Given that proline is an important and stable constituent of collagen, and is rarely present in other tissues, 3H-proline incorporation and pepsin digestion method is a reliable indicator of collagen content in the cells. We found that LPS stimulates collagen synthesis at low concentrations and has a diametrically opposite effect at higher concentrations.
Hypertrophic scar results from fibroblastic hyperplasia and is characterized by excessive accumulation of extracellular matrix (6, 16, 17), which is a major difference in comparison to normal skin fibroblasts. In fact, gene expression analysis has shown distinct gene signature expressions in hypertrophic scar tissues (18, 19).

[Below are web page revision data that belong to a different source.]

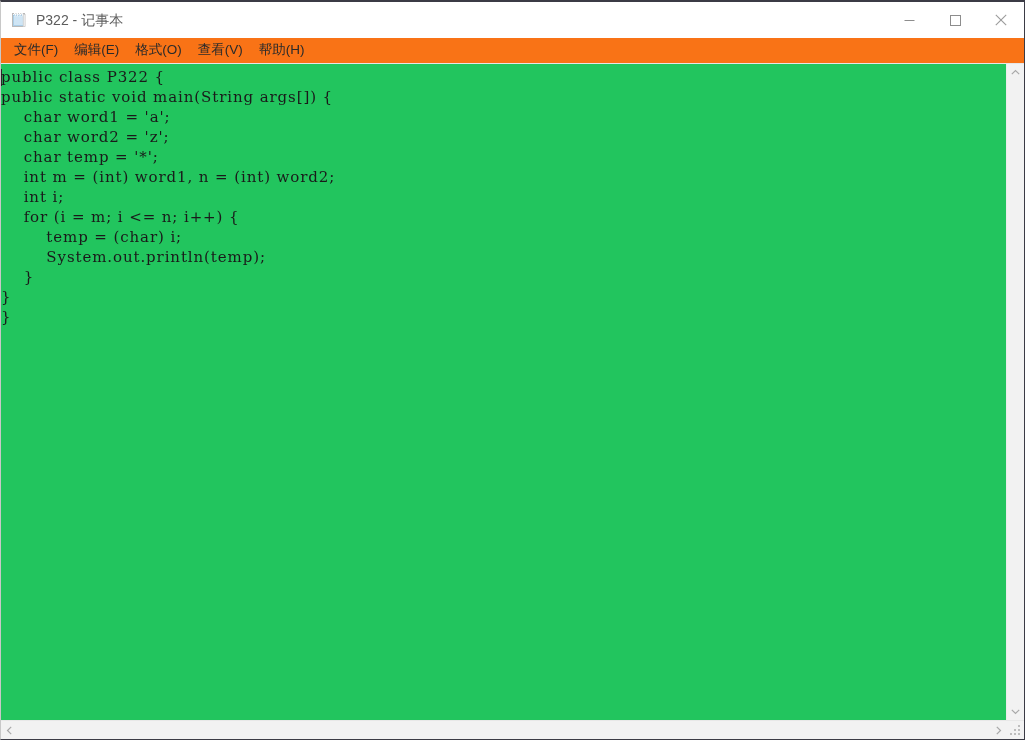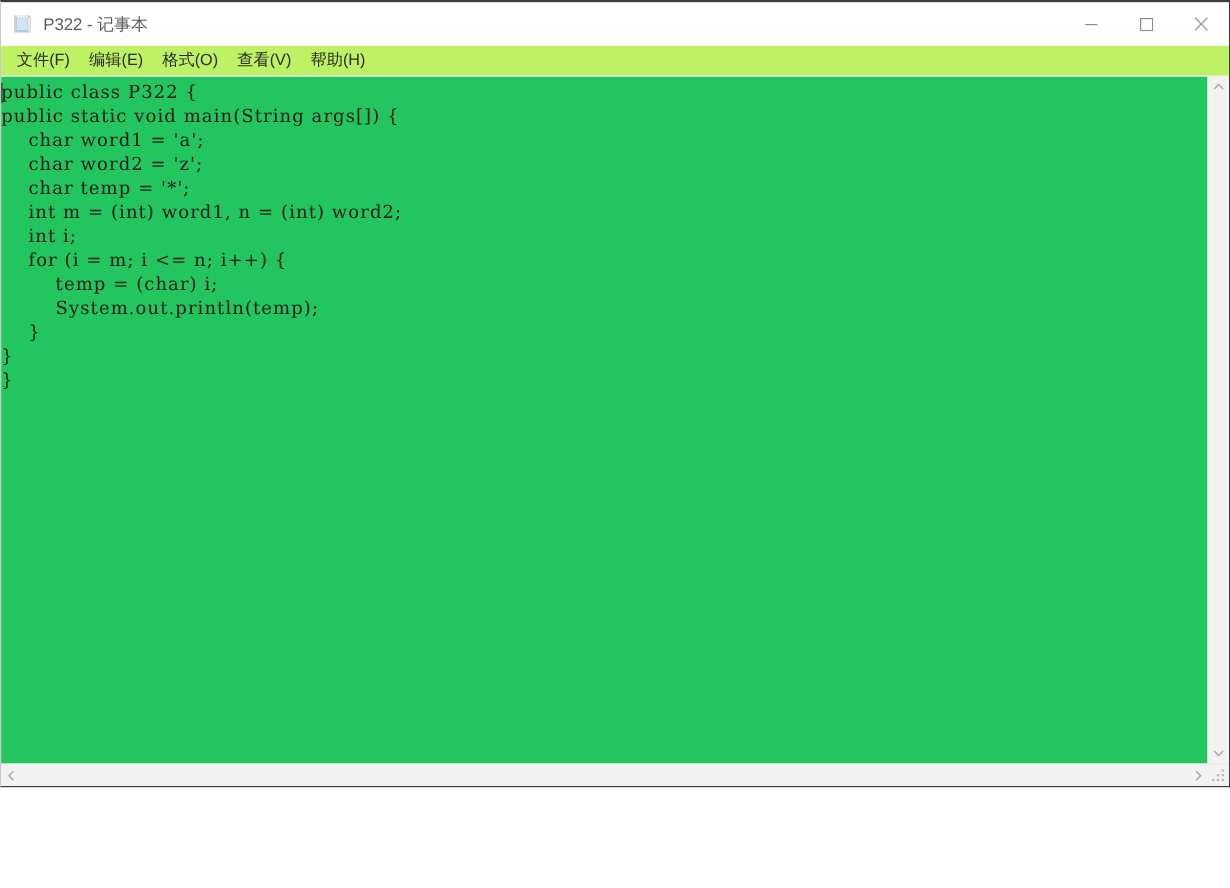--- a/index.html
+++ b/index.html
@@ -17,7 +17,7 @@
   #window {
     position: relative;
     width: 1025px;
-    height: 656px;
+    height: 740px;
     box-sizing: border-box;
     background: #ffffff;
     border-top: 2px solid #3b3b45;

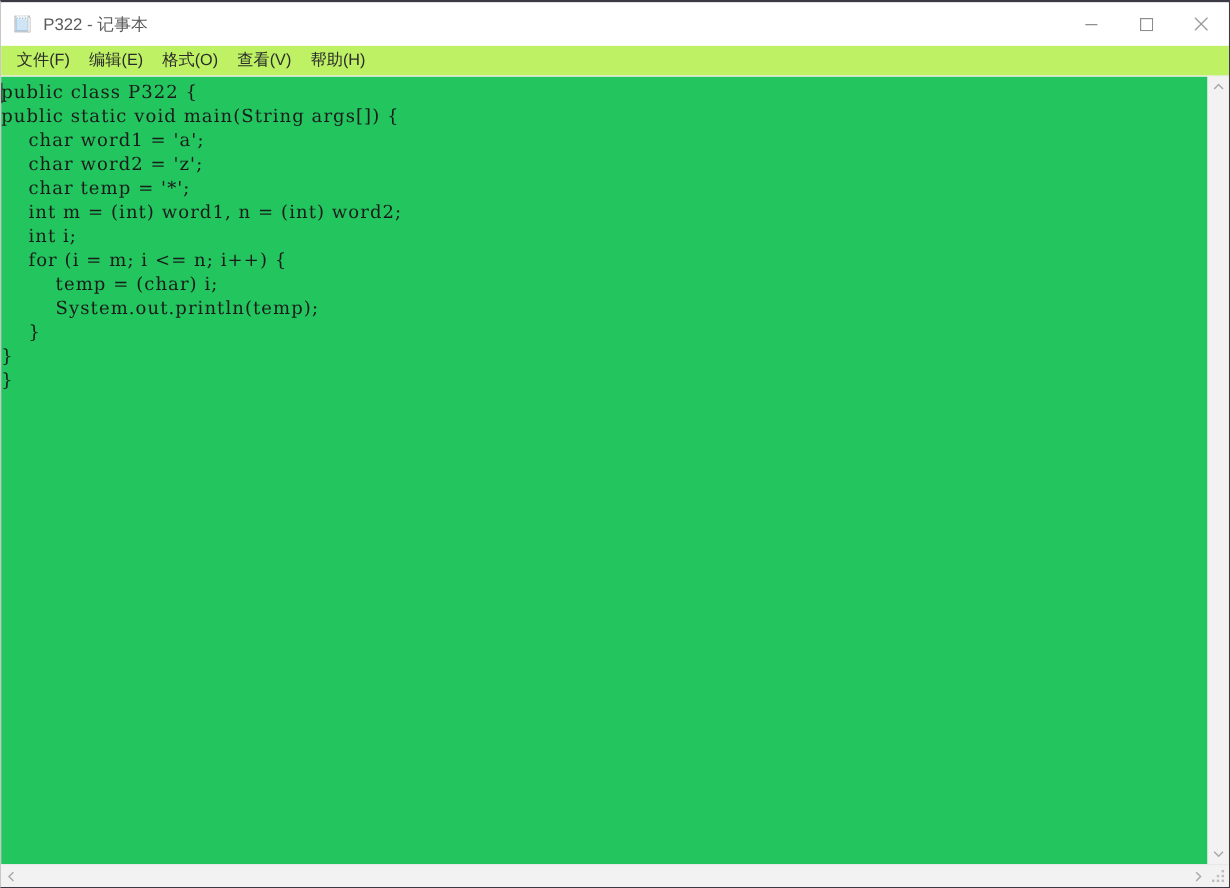--- a/index.html
+++ b/index.html
@@ -78,7 +78,7 @@
   #menubar {
     height: 25px;
     min-height: 25px;
-    background: #bef264;
+    background: #f97316;
     display: flex;
     align-items: center;
     padding-left: 5px;

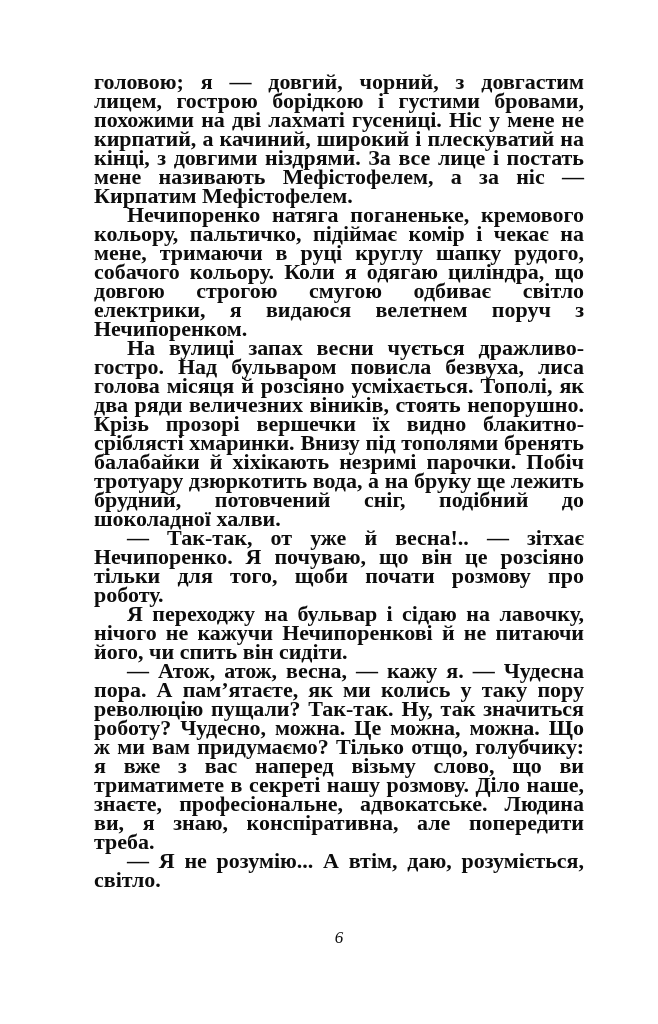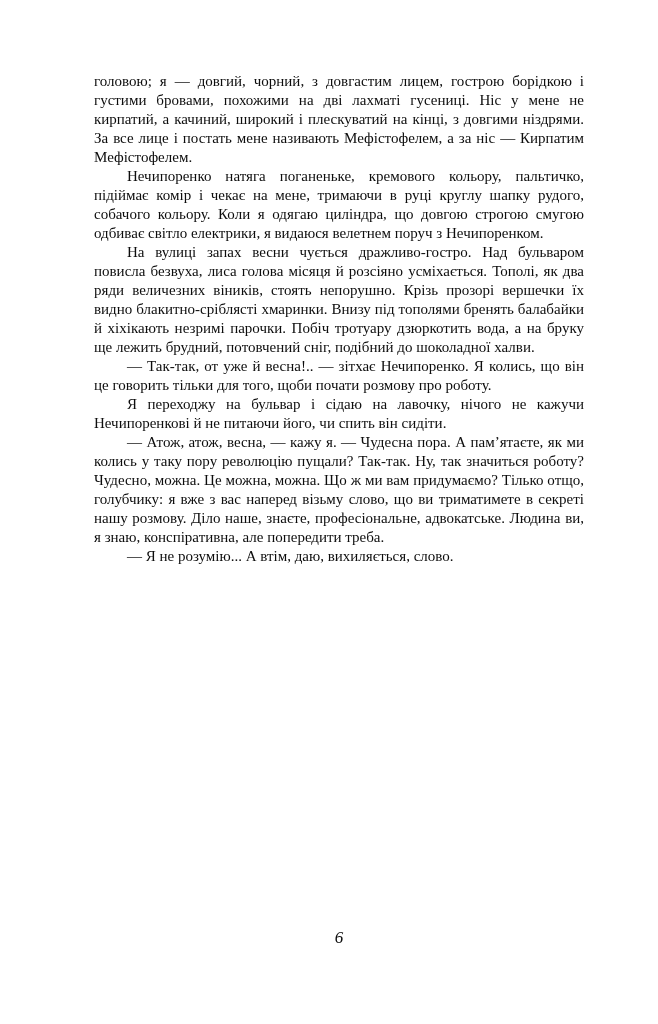--- a/index.html
+++ b/index.html
@@ -21,10 +21,11 @@
     left: 94px;
     top: 72px;
     width: 490px;
-    font-size: 15px;
+    font-size: 22px;
     line-height: 19px;
     text-align: justify;
     hyphens: auto;
+    font-weight: bold;
     -webkit-hyphens: auto;
   }
   .text-block p {

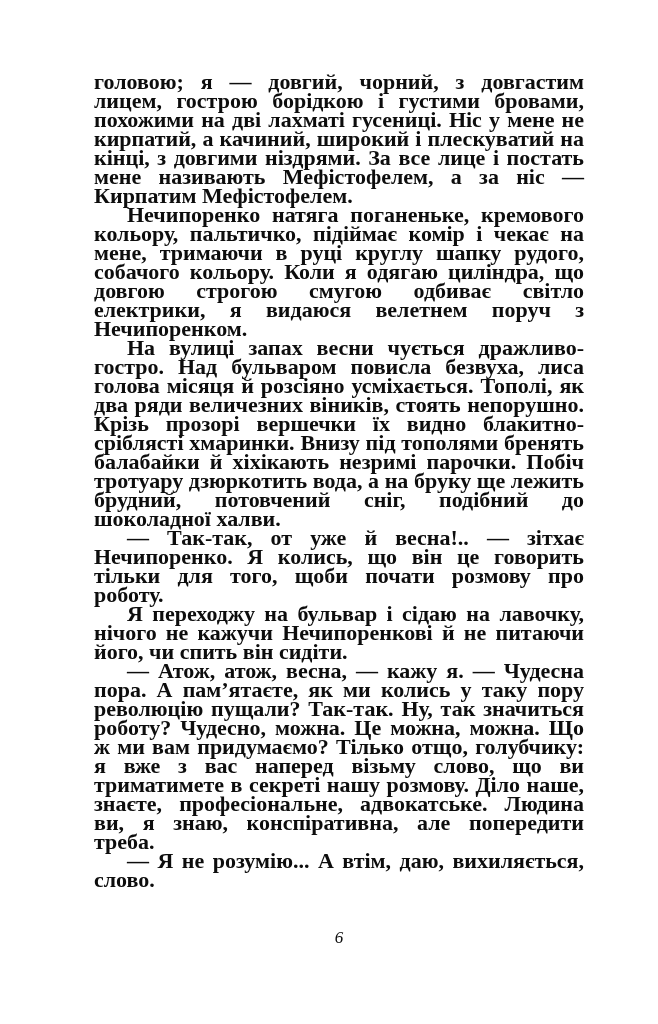--- a/index.html
+++ b/index.html
@@ -56,7 +56,7 @@
     <p class="no-indent">головою; я — довгий, чорний, з довгастим лицем, гострою борідкою і густими бровами, похожими на дві лахматі гусениці. Ніс у мене не кирпатий, а качиний, широкий і плескуватий на кінці, з довгими ніздрями. За все лице і постать мене називають Мефістофелем, а за ніс — Кирпатим Мефістофелем.</p>
     <p>Нечипоренко натяга поганеньке, кремового кольору, пальтичко, підіймає комір і чекає на мене, тримаючи в руці круглу шапку рудого, собачого кольору. Коли я одягаю циліндра, що довгою строгою смугою одбиває світло електрики, я видаюся велетнем поруч з Нечипоренком.</p>
     <p>На вулиці запах весни чується дражливо-гостро. Над бульваром повисла безвуха, лиса голова місяця й розсіяно усміхається. Тополі, як два ряди величезних віників, стоять непорушно. Крізь прозорі вершечки їх видно блакитно-сріблясті хмаринки. Внизу під тополями бренять балабайки й хіхікають незримі парочки. Побіч тротуару дзюркотить вода, а на бруку ще лежить брудний, потовчений сніг, подібний до шоколадної халви.</p>
-    <p>— Так-так, от уже й весна!.. — зітхає Нечипоренко. Я колись, що він це говорить тільки для того, щоби почати розмову про роботу.</p>
+    <p>— Так-так, от уже й весна!.. — зітхає Нечипоренко. Я почуваю, що він це розсіяно тільки для того, щоби почати розмову про роботу.</p>
     <p>Я переходжу на бульвар і сідаю на лавочку, нічого не кажучи Нечипоренкові й не питаючи його, чи спить він сидіти.</p>
     <p>— Атож, атож, весна, — кажу я. — Чудесна пора. А пам’ятаєте, як ми колись у таку пору революцію пущали? Так-так. Ну, так значиться роботу? Чудесно, можна. Це можна, можна. Що ж ми вам придумаємо? Тілько отщо, голубчику: я вже з вас наперед візьму слово, що ви триматимете в секреті нашу розмову. Діло наше, знаєте, професіональне, адвокатське. Людина ви, я знаю, конспіративна, але попередити треба.</p>
     <p>— Я не розумію... А втім, даю, вихиляється, слово.</p>

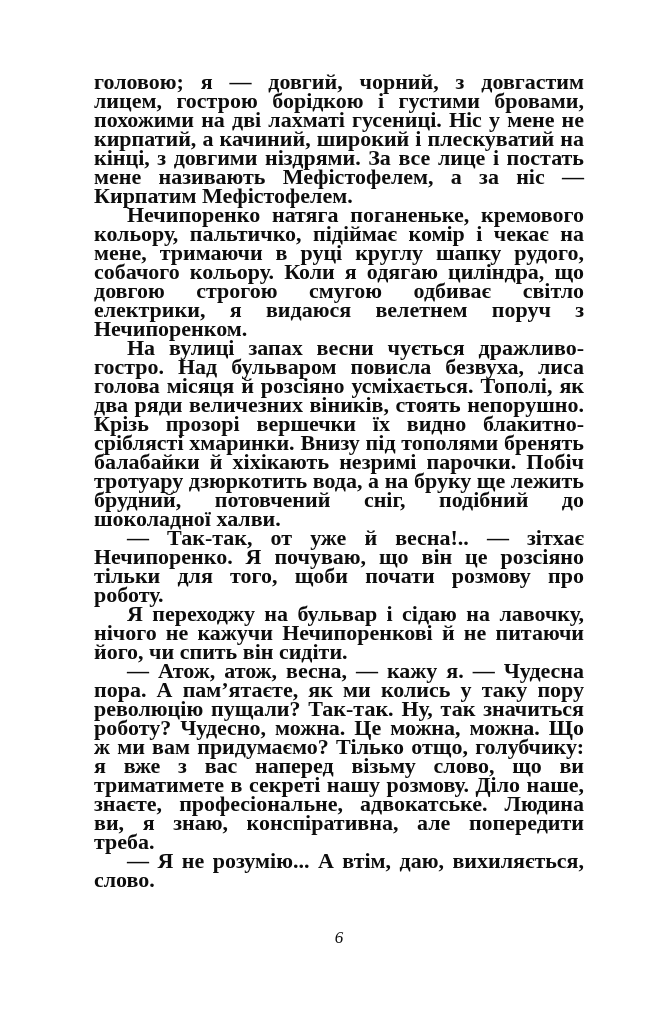--- a/index.html
+++ b/index.html
@@ -59,7 +59,7 @@
     <p>— Так-так, от уже й весна!.. — зітхає Нечипоренко. Я почуваю, що він це розсіяно тільки для того, щоби почати розмову про роботу.</p>
     <p>Я переходжу на бульвар і сідаю на лавочку, нічого не кажучи Нечипоренкові й не питаючи його, чи спить він сидіти.</p>
     <p>— Атож, атож, весна, — кажу я. — Чудесна пора. А пам’ятаєте, як ми колись у таку пору революцію пущали? Так-так. Ну, так значиться роботу? Чудесно, можна. Це можна, можна. Що ж ми вам придумаємо? Тілько отщо, голубчику: я вже з вас наперед візьму слово, що ви триматимете в секреті нашу розмову. Діло наше, знаєте, професіональне, адвокатське. Людина ви, я знаю, конспіративна, але попередити треба.</p>
-    <p>— Я не розумію... А втім, даю, вихиляється, слово.</p>
+    <p>— Я не розумію... А втім, даю, розуміється, світло.</p>
   </div>
 
   <div class="page-number">6</div>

In vitro studies have shown that fibroblasts after LPS challenge can consume glucose-3H-thymidine deoxyribose, in turn enhancing the synthesis of hyaluronic acid intake, suggesting a direct role of LPS in tissue repair and scar formation (16, 17). Hence, we decided to test if normal skin fibroblasts stimulated by LPS and hypertrophic scar fibroblasts passaged to maintain their biological characteristics have similar structural morphology. Our TEM analyses combined with our observation of similar expression levels of PCNA, α-SMA and type I procollagen synthesis shows that the ultrastructure of fibroblasts post-LPS treatment and their own proliferative scar tissue fibroblasts are similar although the underlying mechanisms are still unknown.
It has been suggested that TGF-β, IFN-γ closely regulate hypertrophic scar formation by stimulating fibroblast proliferation, differentiation and promoting the deposition of extracellular matrix (20–22). Moreover, Toll-like receptors (TLRs), especially TLR4 has been indicated to be a major lipid-A recognition protein in the LPS receptor complex (23) and might mediate the signaling cascade pertaining to the inflammatory response involved in hypertrophic scar formation. In fact, TLR4 has been shown to be overexpressed at both the transcript and the protein expression levels in hypetrophic scar tissue obtained from burn wounds in comparison to normal dermal fibroblast explant cultures (24). Hence, it would be interesting to ascertain if the secretion of different cytokines into the wound microenvironment dictates hypertrophic scar formation and whether TLR4 expression levels can provide mechanistic answers to our observations reported in this study. In summary, our study suggests that LPS can be conducive or detrimental to wound healing based on the stoichiometry and can ultimately lead to scar tissue formation. Future studies will focus on identifying the changes in cytokine secretion and gene expression pattern post-LPS treatment, which in turn will allow successful transition to any potential therapeutic benefit.